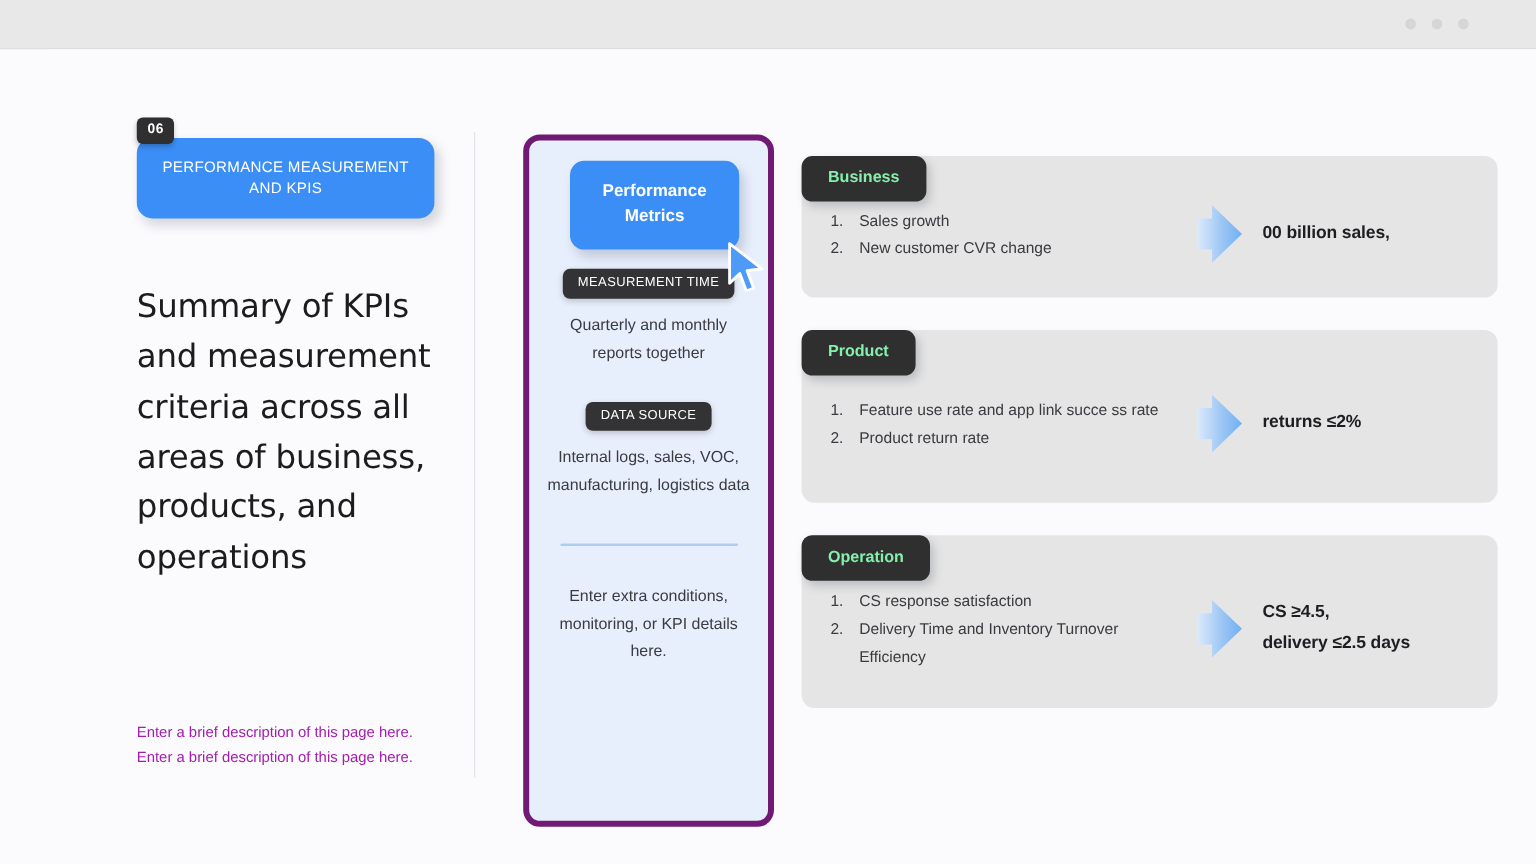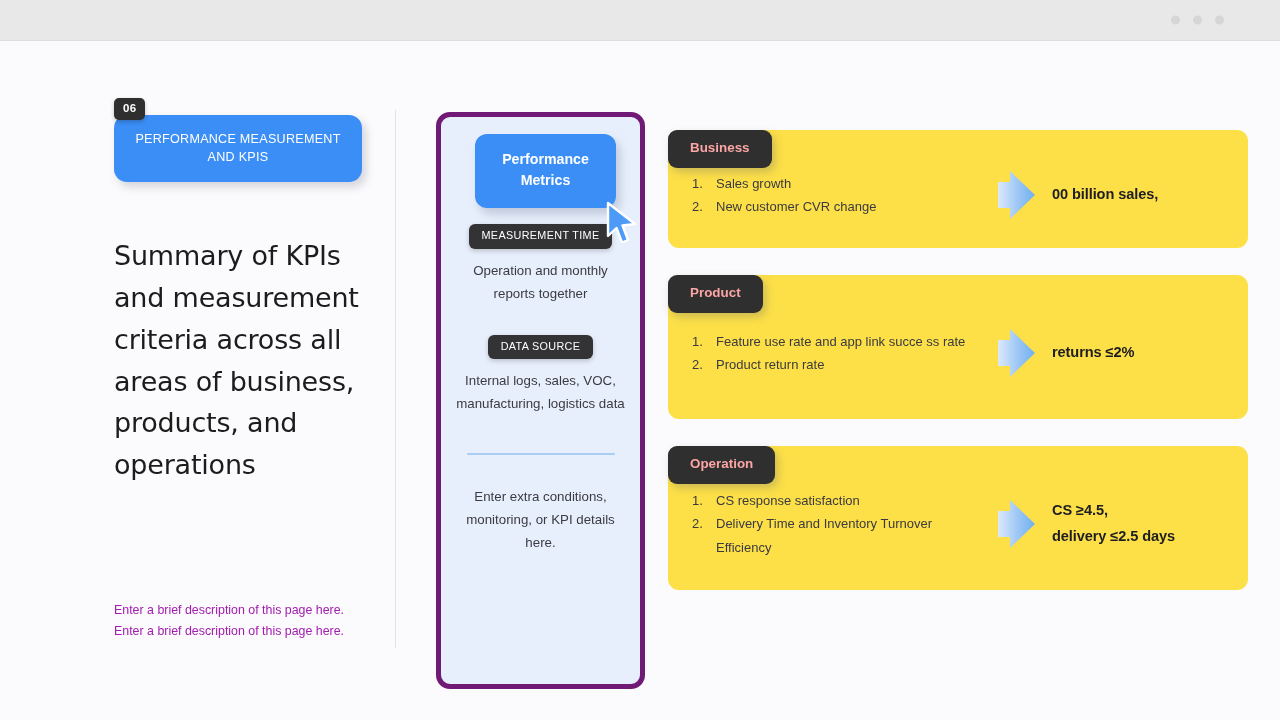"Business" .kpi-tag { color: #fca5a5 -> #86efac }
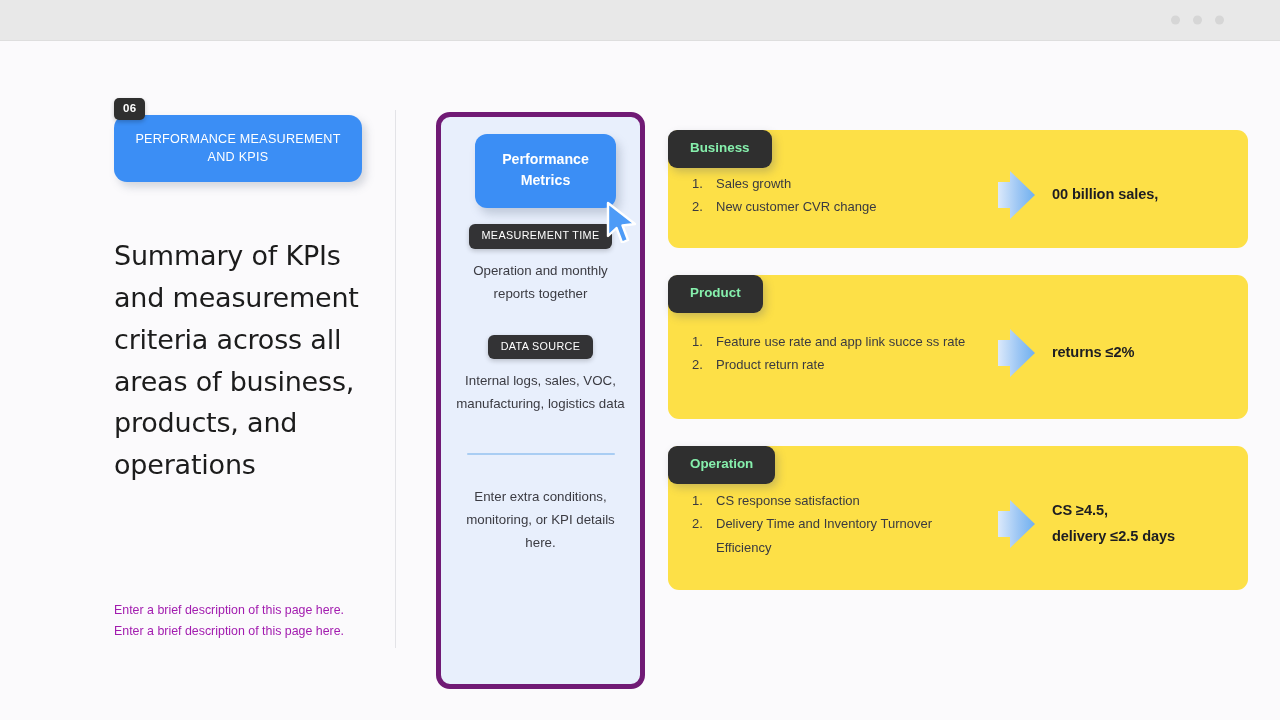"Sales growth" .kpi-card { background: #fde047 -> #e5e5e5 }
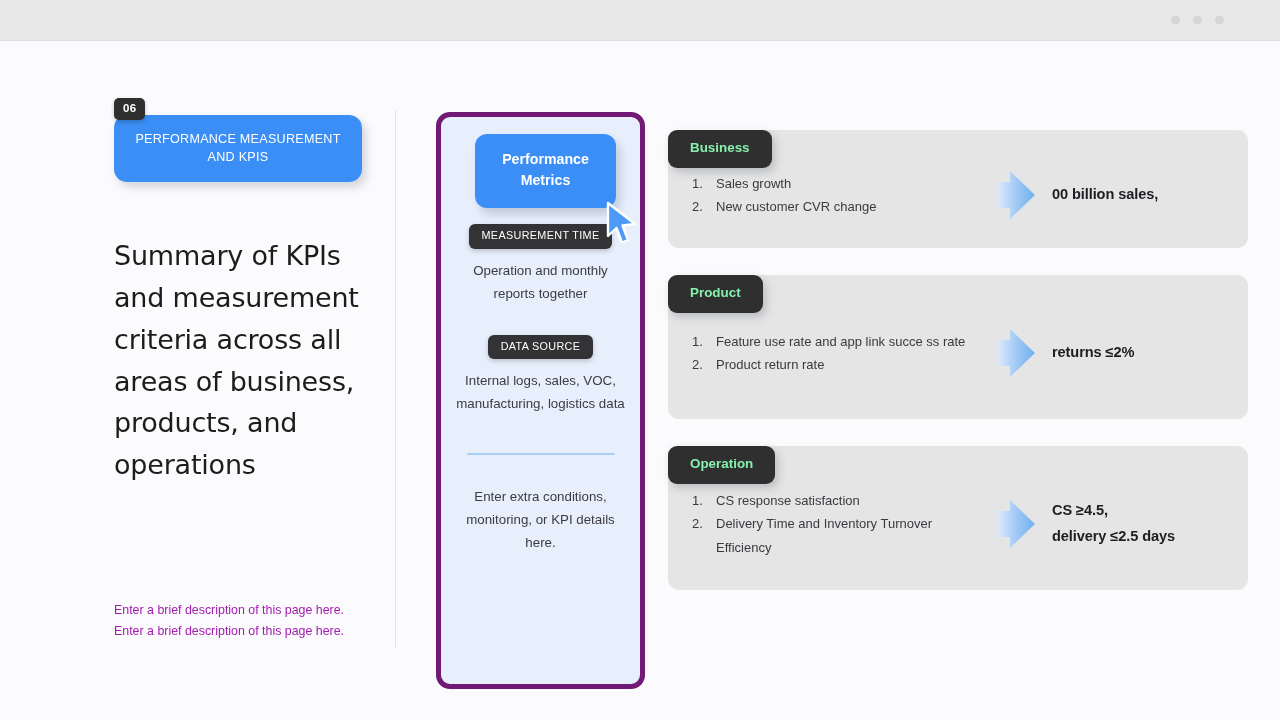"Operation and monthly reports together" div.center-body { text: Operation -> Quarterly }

...

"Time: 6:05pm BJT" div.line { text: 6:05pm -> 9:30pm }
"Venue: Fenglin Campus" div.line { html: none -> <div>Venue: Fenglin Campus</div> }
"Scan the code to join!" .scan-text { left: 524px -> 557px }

--

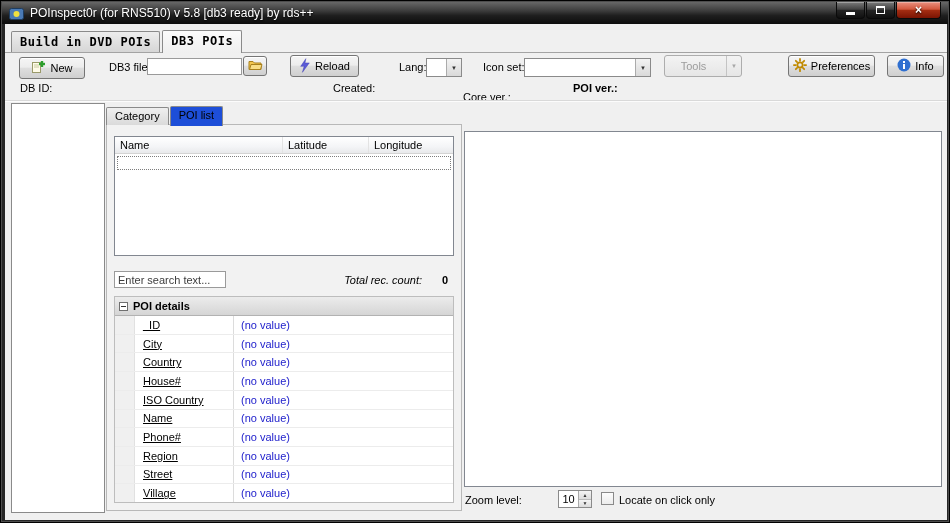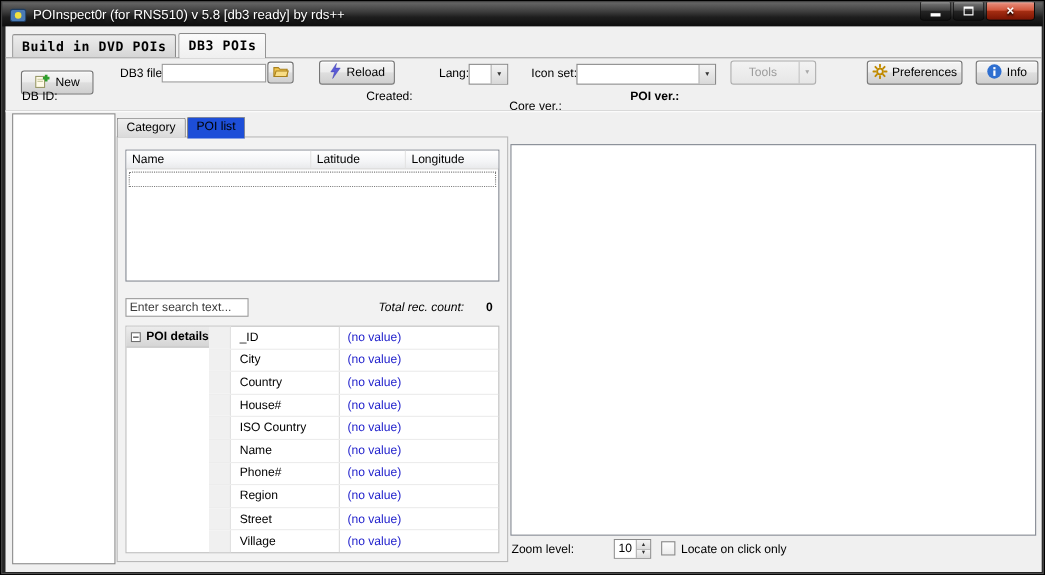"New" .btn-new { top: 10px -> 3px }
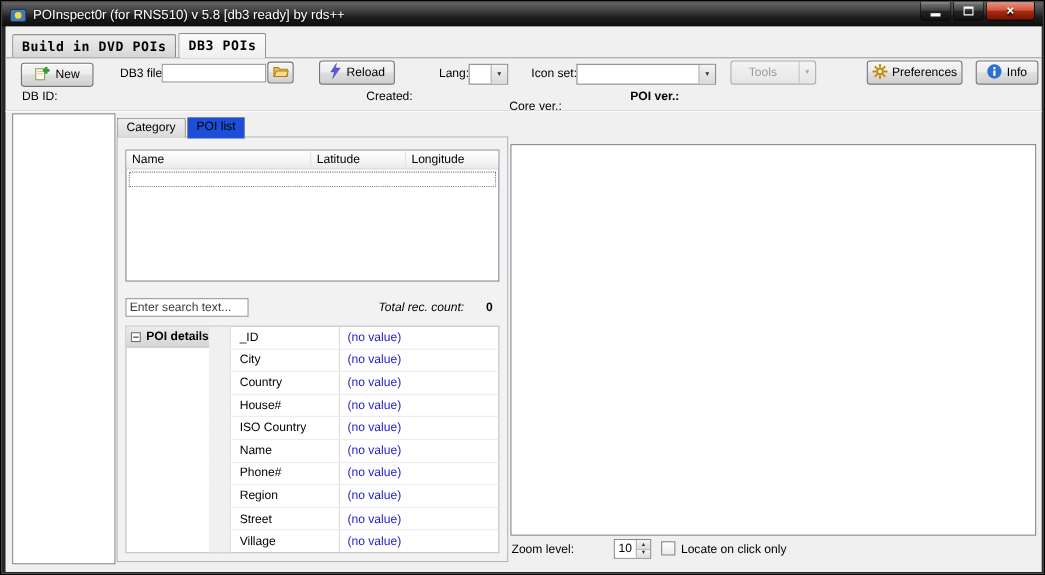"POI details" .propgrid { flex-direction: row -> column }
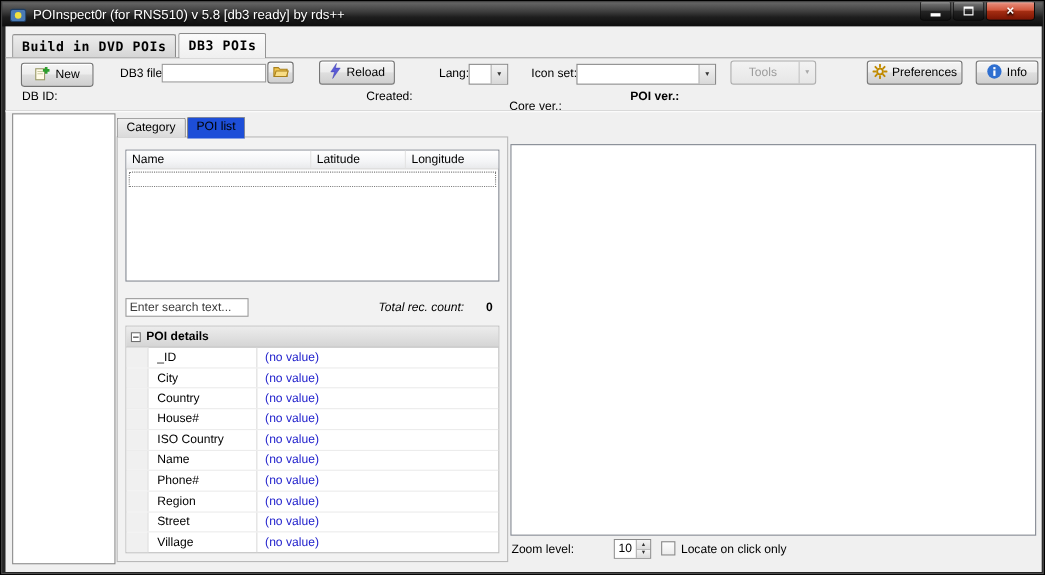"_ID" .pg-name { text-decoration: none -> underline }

#### EXERCISE:
Print exactly the lines of the listing above starting at the line containing "text: 6:05pm ->" and ending at the line containing "the code to", both included.

#### COMPLETED EXERCISE:
"Time: 6:05pm BJT" div.line { text: 6:05pm -> 9:30pm }
"Venue: Fenglin Campus" div.line { html: none -> <div>Venue: Fenglin Campus</div> }
"Scan the code to join!" .scan-text { left: 524px -> 557px }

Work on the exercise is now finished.